EXERCISE DIRECTIONS -
Look over the entries that follow. Report how many lines contain "spacing", with nothing else.

*** MATERIAL TO PROCESS ***

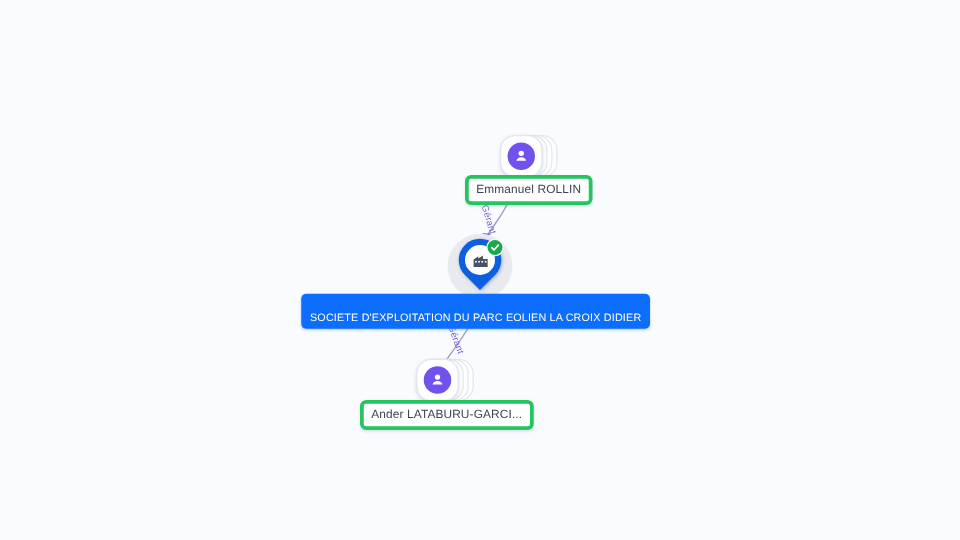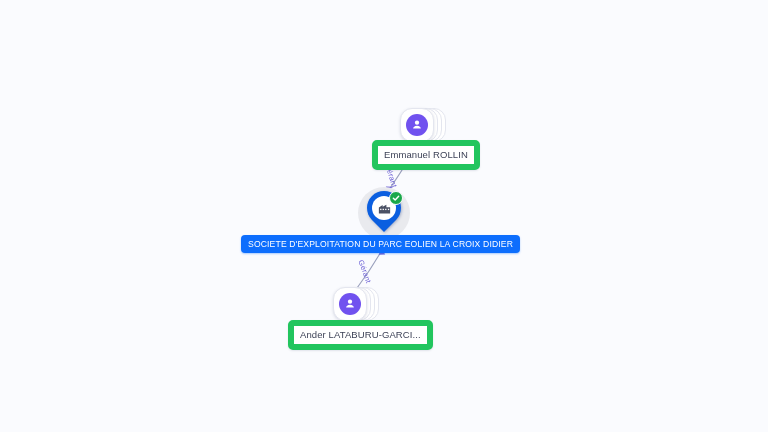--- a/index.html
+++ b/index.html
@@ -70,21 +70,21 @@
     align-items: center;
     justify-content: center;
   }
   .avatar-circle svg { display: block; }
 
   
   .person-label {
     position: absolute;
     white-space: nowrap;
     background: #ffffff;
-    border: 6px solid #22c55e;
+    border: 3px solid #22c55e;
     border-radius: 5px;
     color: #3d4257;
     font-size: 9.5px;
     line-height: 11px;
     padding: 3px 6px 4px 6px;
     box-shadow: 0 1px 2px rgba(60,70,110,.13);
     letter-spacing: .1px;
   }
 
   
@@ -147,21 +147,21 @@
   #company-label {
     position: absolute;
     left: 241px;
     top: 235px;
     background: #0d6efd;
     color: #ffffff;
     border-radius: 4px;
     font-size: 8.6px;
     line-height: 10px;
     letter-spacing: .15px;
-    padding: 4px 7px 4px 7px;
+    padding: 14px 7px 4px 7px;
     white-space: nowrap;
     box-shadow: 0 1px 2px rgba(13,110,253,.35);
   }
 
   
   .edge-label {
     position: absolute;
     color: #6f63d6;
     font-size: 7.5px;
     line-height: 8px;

***

TASK RESULT -
2